Exercise materials:
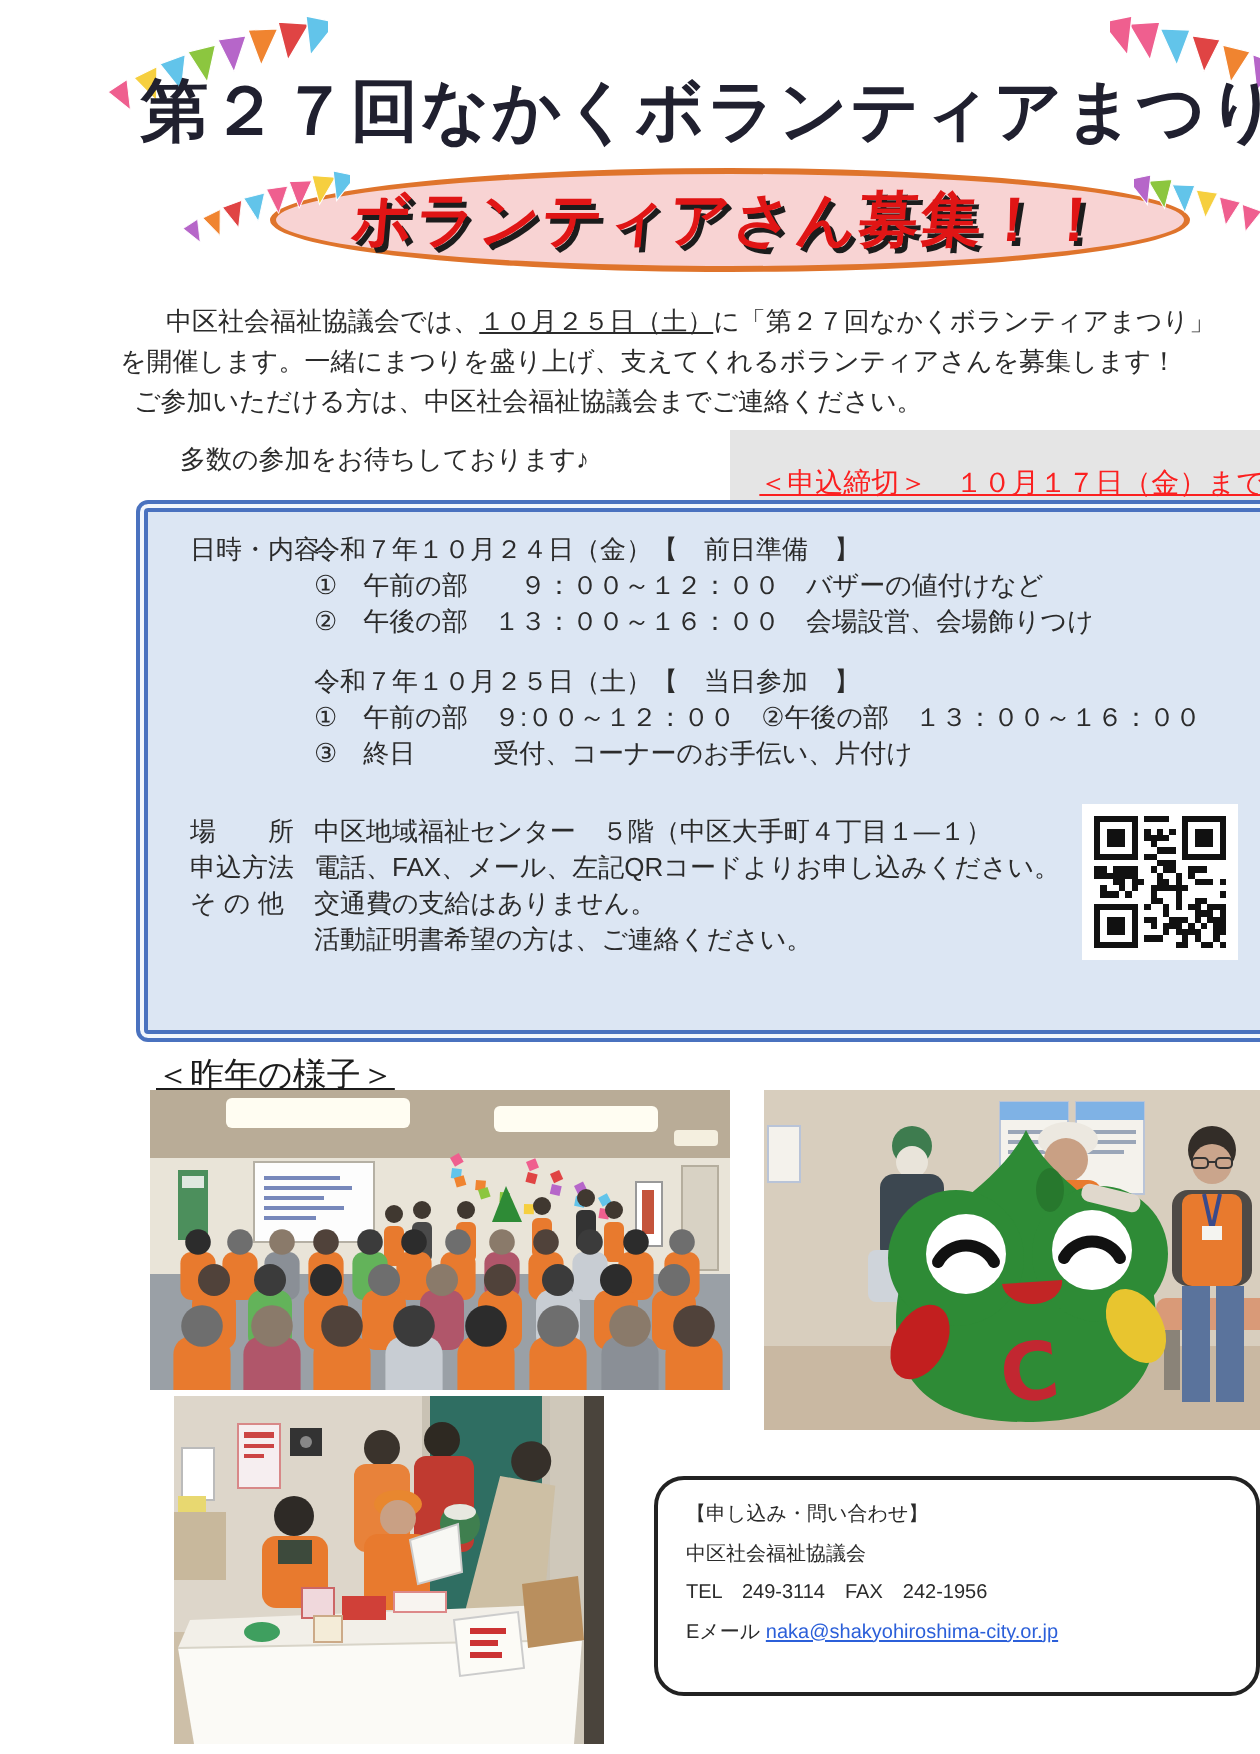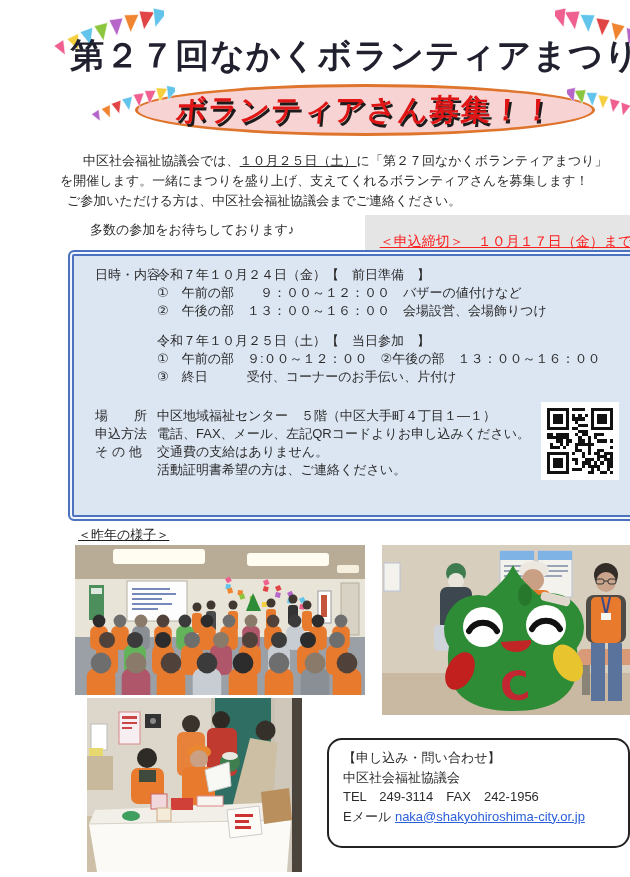--- a/index.html
+++ b/index.html
@@ -43,7 +43,7 @@
   .qr svg{width:66px;height:66px;}
 
   
-  .photos-caption{position:absolute;left:38px;top:526px;font-size:13px;color:#1c1c1c;
+  .photos-caption{position:absolute;left:38px;top:526px;font-size:17px;color:#1c1c1c;
                   text-decoration:underline;}
   .photo{position:absolute;display:block;}
   #photo1{left:35px;top:545px;width:290px;height:150px;}

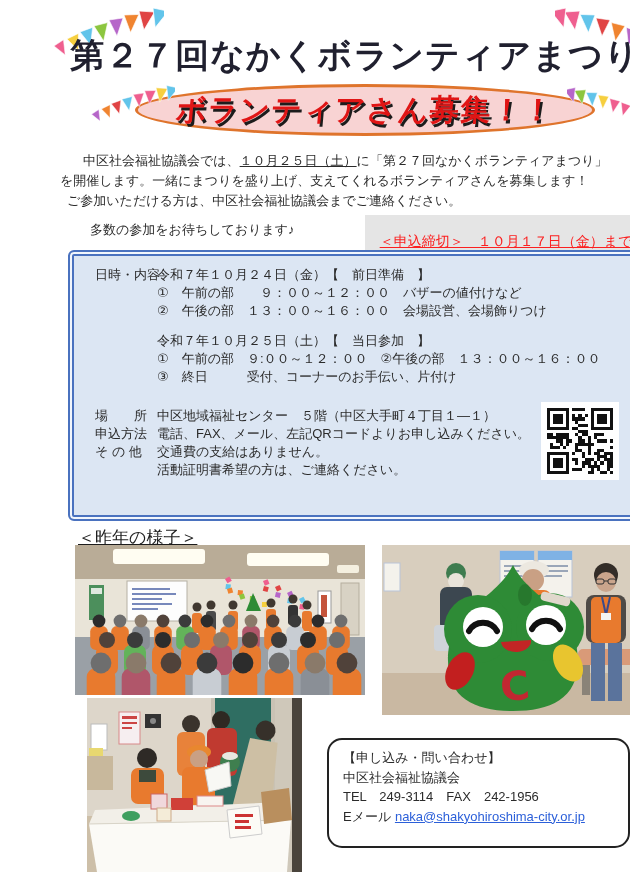--- a/index.html
+++ b/index.html
@@ -53,7 +53,7 @@
   
   .contact{position:absolute;left:287px;top:738px;width:303px;height:110px;box-sizing:border-box;
            border:2px solid #222;border-radius:15px;padding:8px 0 0 14px;
-           font-size:13px;line-height:19.5px;white-space:nowrap;}
+           font-size:10px;line-height:19.5px;white-space:nowrap;}
   .contact a{color:#2b5fd9;}
 </style>
 </head>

What is expected: Go through the data above and copy each line that holds the word "font".

Response below:
-  .photos-caption{position:absolute;left:38px;top:526px;font-size:13px;color:#1c1c1c;
+  .photos-caption{position:absolute;left:38px;top:526px;font-size:17px;color:#1c1c1c;
-           font-size:13px;line-height:19.5px;white-space:nowrap;}
+           font-size:10px;line-height:19.5px;white-space:nowrap;}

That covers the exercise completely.